Sonrió débilmente y se pasó el dedo por debajo del cuello de la camisa mientras miraba la foto de la Presidenta con gesto ausente.

—Según mis informes, un avión especial aterrizará dentro de tres horas —confirmó la directora de Policía—. Y supongo que después vendrán más.

El primer ministro deslizó las puntas de los dedos sobre la superficie de la mesa y se detuvo junto a una mancha de café. Dos profundos surcos se dibujaban entre los pliegues de la piel donde sólo un reflejo de luz revelaba que había unos ojos.

—Tampoco estamos hablando de una invasión en toda regla —dijo visiblemente irritado—. Haces que suene como si estuviéramos por completo en manos de los norteamericanos, Salhus. Que no quede el menor resquicio de duda —elevó la voz otro poco— de que lo sucedido ocurrió en tierra noruega. Como es obvio no vamos a reparar en gastos ni en esfuerzos, y los norteamericanos serán tratados con el debido respeto. Pero esto es y seguirá siendo un caso noruego, para la Policía y el aparato judicial noruego.

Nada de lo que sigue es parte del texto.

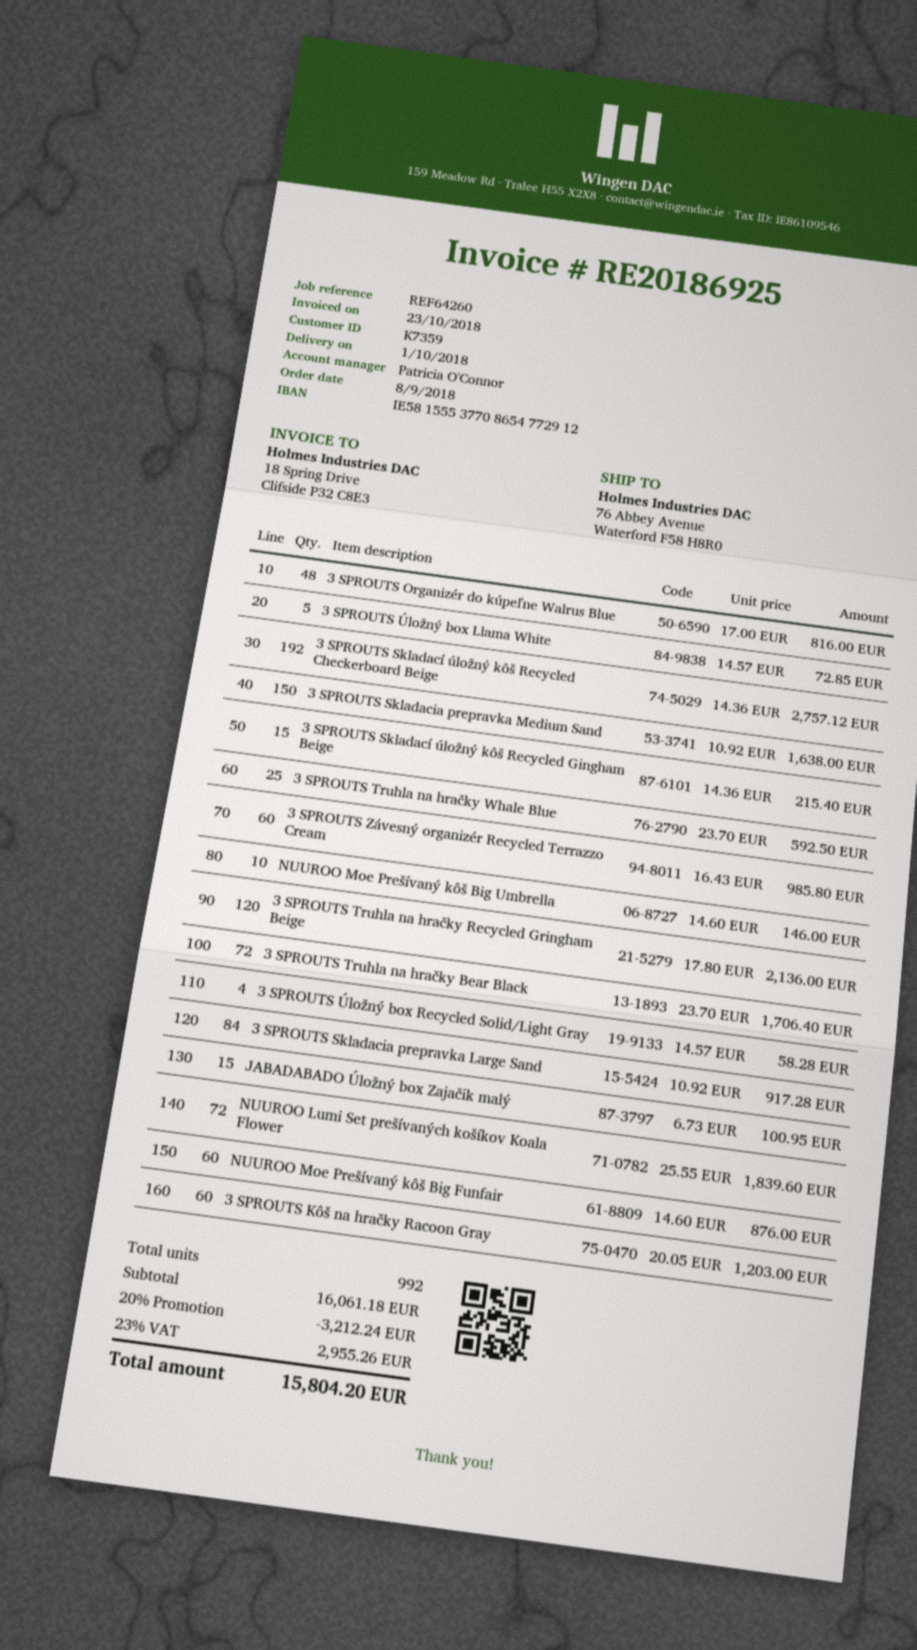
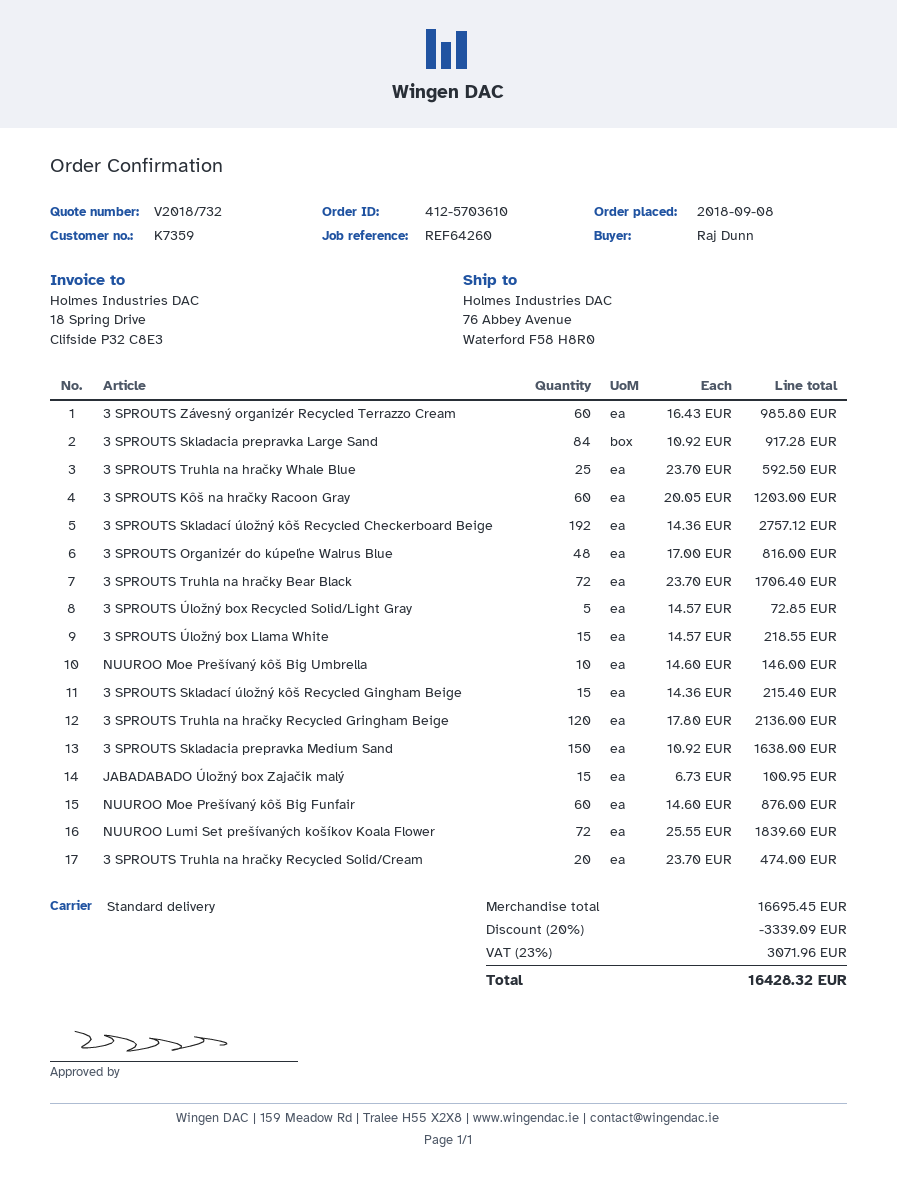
3 SPROUTS Úložný box Llama White: 5 x 14.57 = 72.85 -> 15 x 14.57 = 218.55
3 SPROUTS Úložný box Recycled Solid/Light Gray: 4 x 14.57 = 58.28 -> 5 x 14.57 = 72.85
3 SPROUTS Truhla na hračky Recycled Solid/Cream: none -> 20 x 23.70 = 474.00
subtotal: 16061.18 -> 16695.45
discount: 20% = 3212.24 -> 20% = 3339.09
tax: 23% = 2955.26 -> 23% = 3071.96
total: 15804.20 -> 16428.32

—Buena suerte —murmuró Peter Salhus restregándose los nudillos contra la frente.

—Te puedes ahorrar ese tipo de…

El primer ministro se interrumpió a sí mismo y se llevó un vaso de agua a la boca. La mano temblaba ligeramente y volvió a dejar el vaso sobre la mesa sin llegar a beber. Antes de que tuviera oportunidad de seguir hablando, la directora general de Policía se inclinó sobre la mesa:

—Peter, ¿qué es lo que estás intentando decir en realidad? ¿Que dejemos todo el asunto en manos de los norteamericanos? ¿Que renunciemos a nuestra soberanía y a nuestra jurisdicción? No puedes estar hablando en serio.

—Es obvio que no es eso lo que pretendo decir —dijo Salhus; parecía sorprendido por la familiaridad con la que se dirigía a él y vaciló—. Lo que intento decir… De hecho, lo que intento decir es exactamente lo contrario. La experiencia, la experiencia política, policial, histórica e incluso militar, demuestra que contamos con una enorme ventaja frente a los norteamericanos en este asunto.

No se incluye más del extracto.